> **Task directions**
Print the records below verbatim.

Before-and-after change data:
*** Block opens ***

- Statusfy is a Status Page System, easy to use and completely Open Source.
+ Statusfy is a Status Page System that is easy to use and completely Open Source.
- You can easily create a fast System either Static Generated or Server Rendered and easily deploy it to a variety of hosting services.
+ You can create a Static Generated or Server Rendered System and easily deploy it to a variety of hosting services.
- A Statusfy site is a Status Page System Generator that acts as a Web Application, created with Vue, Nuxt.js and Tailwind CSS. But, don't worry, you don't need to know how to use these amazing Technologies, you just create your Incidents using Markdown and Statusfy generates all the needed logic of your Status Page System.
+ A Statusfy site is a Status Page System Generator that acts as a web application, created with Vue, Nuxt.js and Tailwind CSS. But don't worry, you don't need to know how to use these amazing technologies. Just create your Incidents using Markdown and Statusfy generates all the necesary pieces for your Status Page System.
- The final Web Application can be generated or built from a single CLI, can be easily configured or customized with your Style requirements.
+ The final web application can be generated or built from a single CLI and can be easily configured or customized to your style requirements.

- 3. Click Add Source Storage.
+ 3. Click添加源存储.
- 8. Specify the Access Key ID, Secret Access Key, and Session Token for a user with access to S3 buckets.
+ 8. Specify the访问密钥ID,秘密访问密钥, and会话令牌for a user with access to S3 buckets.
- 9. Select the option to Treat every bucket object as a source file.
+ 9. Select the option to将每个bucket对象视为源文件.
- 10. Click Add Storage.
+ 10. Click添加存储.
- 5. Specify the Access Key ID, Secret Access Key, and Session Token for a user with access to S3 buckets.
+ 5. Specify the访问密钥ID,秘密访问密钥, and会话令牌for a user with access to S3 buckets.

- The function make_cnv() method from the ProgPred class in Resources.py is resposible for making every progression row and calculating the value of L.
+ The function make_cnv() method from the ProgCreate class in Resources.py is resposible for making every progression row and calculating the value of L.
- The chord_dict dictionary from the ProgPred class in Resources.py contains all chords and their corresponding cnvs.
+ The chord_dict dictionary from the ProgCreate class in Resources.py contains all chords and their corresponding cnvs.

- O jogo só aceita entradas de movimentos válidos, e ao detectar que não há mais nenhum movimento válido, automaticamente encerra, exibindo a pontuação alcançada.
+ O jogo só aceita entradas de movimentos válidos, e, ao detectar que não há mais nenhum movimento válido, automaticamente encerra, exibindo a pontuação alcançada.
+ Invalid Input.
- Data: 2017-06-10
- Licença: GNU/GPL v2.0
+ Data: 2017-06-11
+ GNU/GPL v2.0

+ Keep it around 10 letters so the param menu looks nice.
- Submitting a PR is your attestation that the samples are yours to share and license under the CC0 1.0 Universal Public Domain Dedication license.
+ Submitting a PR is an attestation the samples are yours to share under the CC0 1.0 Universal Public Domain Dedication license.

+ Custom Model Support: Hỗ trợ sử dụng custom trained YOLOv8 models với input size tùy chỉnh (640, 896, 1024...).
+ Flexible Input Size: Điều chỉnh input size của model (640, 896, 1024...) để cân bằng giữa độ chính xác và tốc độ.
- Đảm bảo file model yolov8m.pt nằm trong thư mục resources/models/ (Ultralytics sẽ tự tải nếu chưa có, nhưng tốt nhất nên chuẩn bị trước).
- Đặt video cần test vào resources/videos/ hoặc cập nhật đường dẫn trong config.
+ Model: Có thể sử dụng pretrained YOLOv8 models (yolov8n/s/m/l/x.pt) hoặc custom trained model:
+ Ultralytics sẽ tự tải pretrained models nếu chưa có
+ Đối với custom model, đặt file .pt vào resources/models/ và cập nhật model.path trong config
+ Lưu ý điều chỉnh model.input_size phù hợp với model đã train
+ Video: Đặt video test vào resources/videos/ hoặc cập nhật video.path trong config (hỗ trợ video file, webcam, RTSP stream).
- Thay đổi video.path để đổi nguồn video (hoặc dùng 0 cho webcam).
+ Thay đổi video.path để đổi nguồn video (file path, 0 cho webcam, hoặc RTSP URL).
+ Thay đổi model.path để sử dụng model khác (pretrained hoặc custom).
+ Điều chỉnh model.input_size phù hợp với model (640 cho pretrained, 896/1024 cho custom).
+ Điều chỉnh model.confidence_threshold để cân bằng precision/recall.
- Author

*** Block closes ***

> **Answer to this task**
- Statusfy is a Status Page System, easy to use and completely Open Source.
+ Statusfy is a Status Page System that is easy to use and completely Open Source.
- You can easily create a fast System either Static Generated or Server Rendered and easily deploy it to a variety of hosting services.
+ You can create a Static Generated or Server Rendered System and easily deploy it to a variety of hosting services.
- A Statusfy site is a Status Page System Generator that acts as a Web Application, created with Vue, Nuxt.js and Tailwind CSS. But, don't worry, you don't need to know how to use these amazing Technologies, you just create your Incidents using Markdown and Statusfy generates all the needed logic of your Status Page System.
+ A Statusfy site is a Status Page System Generator that acts as a web application, created with Vue, Nuxt.js and Tailwind CSS. But don't worry, you don't need to know how to use these amazing technologies. Just create your Incidents using Markdown and Statusfy generates all the necesary pieces for your Status Page System.
- The final Web Application can be generated or built from a single CLI, can be easily configured or customized with your Style requirements.
+ The final web application can be generated or built from a single CLI and can be easily configured or customized to your style requirements.

- 3. Click Add Source Storage.
+ 3. Click添加源存储.
- 8. Specify the Access Key ID, Secret Access Key, and Session Token for a user with access to S3 buckets.
+ 8. Specify the访问密钥ID,秘密访问密钥, and会话令牌for a user with access to S3 buckets.
- 9. Select the option to Treat every bucket object as a source file.
+ 9. Select the option to将每个bucket对象视为源文件.
- 10. Click Add Storage.
+ 10. Click添加存储.
- 5. Specify the Access Key ID, Secret Access Key, and Session Token for a user with access to S3 buckets.
+ 5. Specify the访问密钥ID,秘密访问密钥, and会话令牌for a user with access to S3 buckets.

- The function make_cnv() method from the ProgPred class in Resources.py is resposible for making every progression row and calculating the value of L.
+ The function make_cnv() method from the ProgCreate class in Resources.py is resposible for making every progression row and calculating the value of L.
- The chord_dict dictionary from the ProgPred class in Resources.py contains all chords and their corresponding cnvs.
+ The chord_dict dictionary from the ProgCreate class in Resources.py contains all chords and their corresponding cnvs.

- O jogo só aceita entradas de movimentos válidos, e ao detectar que não há mais nenhum movimento válido, automaticamente encerra, exibindo a pontuação alcançada.
+ O jogo só aceita entradas de movimentos válidos, e, ao detectar que não há mais nenhum movimento válido, automaticamente encerra, exibindo a pontuação alcançada.
+ Invalid Input.
- Data: 2017-06-10
- Licença: GNU/GPL v2.0
+ Data: 2017-06-11
+ GNU/GPL v2.0

+ Keep it around 10 letters so the param menu looks nice.
- Submitting a PR is your attestation that the samples are yours to share and license under the CC0 1.0 Universal Public Domain Dedication license.
+ Submitting a PR is an attestation the samples are yours to share under the CC0 1.0 Universal Public Domain Dedication license.

+ Custom Model Support: Hỗ trợ sử dụng custom trained YOLOv8 models với input size tùy chỉnh (640, 896, 1024...).
+ Flexible Input Size: Điều chỉnh input size của model (640, 896, 1024...) để cân bằng giữa độ chính xác và tốc độ.
- Đảm bảo file model yolov8m.pt nằm trong thư mục resources/models/ (Ultralytics sẽ tự tải nếu chưa có, nhưng tốt nhất nên chuẩn bị trước).
- Đặt video cần test vào resources/videos/ hoặc cập nhật đường dẫn trong config.
+ Model: Có thể sử dụng pretrained YOLOv8 models (yolov8n/s/m/l/x.pt) hoặc custom trained model:
+ Ultralytics sẽ tự tải pretrained models nếu chưa có
+ Đối với custom model, đặt file .pt vào resources/models/ và cập nhật model.path trong config
+ Lưu ý điều chỉnh model.input_size phù hợp với model đã train
+ Video: Đặt video test vào resources/videos/ hoặc cập nhật video.path trong config (hỗ trợ video file, webcam, RTSP stream).
- Thay đổi video.path để đổi nguồn video (hoặc dùng 0 cho webcam).
+ Thay đổi video.path để đổi nguồn video (file path, 0 cho webcam, hoặc RTSP URL).
+ Thay đổi model.path để sử dụng model khác (pretrained hoặc custom).
+ Điều chỉnh model.input_size phù hợp với model (640 cho pretrained, 896/1024 cho custom).
+ Điều chỉnh model.confidence_threshold để cân bằng precision/recall.
- Author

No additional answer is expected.